— PROBLEM —
Please copy each line below that contains the word "list".

— DATA —
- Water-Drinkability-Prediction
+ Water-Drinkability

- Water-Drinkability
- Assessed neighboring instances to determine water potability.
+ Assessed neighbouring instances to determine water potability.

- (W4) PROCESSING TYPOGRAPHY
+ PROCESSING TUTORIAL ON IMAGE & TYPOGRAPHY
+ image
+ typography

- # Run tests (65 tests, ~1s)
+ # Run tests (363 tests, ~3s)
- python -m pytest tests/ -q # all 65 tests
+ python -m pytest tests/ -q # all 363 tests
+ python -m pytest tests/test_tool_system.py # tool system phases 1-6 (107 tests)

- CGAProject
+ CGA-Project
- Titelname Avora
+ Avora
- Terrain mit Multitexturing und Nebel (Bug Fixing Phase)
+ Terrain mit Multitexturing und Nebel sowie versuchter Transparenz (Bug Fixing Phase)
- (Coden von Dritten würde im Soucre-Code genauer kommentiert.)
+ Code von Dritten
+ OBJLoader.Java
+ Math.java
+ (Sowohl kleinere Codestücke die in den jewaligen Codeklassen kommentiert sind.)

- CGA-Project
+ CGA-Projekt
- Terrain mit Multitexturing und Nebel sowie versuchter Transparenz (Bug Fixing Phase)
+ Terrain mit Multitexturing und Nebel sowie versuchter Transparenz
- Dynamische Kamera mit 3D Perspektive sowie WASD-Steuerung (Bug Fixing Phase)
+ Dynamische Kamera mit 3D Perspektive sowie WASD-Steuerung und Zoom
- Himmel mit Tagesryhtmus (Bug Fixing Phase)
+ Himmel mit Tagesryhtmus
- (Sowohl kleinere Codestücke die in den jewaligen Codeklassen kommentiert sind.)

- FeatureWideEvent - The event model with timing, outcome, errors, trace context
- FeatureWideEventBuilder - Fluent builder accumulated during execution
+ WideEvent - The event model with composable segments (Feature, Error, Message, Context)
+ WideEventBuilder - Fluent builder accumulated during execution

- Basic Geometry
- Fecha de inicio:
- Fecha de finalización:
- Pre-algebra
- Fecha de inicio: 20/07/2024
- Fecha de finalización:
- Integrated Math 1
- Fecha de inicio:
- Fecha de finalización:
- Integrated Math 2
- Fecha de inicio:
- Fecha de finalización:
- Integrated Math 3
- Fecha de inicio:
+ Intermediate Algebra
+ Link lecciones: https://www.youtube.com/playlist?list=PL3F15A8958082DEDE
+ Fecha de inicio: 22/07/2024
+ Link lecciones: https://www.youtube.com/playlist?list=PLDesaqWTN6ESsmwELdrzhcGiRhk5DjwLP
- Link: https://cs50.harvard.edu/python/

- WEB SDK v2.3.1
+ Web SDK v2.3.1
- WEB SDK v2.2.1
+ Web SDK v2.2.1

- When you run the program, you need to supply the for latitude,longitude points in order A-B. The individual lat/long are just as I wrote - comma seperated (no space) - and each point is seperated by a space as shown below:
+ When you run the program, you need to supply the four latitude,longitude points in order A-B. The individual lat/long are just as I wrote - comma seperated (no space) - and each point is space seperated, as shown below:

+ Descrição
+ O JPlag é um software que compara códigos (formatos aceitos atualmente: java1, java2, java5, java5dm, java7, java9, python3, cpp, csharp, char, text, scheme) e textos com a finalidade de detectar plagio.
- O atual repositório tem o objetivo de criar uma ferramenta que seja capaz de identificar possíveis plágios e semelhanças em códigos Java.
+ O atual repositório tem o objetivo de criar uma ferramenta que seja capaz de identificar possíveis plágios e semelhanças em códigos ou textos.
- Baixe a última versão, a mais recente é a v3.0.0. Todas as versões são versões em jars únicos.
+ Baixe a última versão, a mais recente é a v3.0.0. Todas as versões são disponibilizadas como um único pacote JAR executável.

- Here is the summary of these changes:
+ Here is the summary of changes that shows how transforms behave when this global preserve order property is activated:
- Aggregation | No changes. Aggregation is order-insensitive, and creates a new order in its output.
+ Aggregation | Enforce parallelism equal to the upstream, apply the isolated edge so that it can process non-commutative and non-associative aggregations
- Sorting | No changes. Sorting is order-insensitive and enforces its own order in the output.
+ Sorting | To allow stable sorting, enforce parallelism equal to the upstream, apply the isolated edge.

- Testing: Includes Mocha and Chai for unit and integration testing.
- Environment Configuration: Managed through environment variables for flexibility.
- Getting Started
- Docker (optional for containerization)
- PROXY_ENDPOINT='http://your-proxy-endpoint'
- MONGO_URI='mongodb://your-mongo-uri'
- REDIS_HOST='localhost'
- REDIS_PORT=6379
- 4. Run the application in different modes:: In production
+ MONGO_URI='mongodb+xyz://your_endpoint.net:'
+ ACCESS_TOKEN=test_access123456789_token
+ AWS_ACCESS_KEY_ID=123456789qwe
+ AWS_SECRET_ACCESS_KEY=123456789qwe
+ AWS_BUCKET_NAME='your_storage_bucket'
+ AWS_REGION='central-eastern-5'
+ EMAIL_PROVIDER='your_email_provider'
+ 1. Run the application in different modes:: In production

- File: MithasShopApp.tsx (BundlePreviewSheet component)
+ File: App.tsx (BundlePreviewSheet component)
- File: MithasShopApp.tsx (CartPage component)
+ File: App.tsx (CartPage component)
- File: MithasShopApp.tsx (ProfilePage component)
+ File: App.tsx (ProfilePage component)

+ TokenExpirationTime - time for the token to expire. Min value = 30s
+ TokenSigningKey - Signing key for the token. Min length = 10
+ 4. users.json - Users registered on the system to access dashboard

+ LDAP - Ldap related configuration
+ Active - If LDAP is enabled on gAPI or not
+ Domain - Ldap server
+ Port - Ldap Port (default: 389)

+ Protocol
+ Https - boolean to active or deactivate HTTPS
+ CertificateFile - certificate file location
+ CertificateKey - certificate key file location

— REPLY TO THE EXERCISE —
+ Link lecciones: https://www.youtube.com/playlist?list=PL3F15A8958082DEDE
+ Link lecciones: https://www.youtube.com/playlist?list=PLDesaqWTN6ESsmwELdrzhcGiRhk5DjwLP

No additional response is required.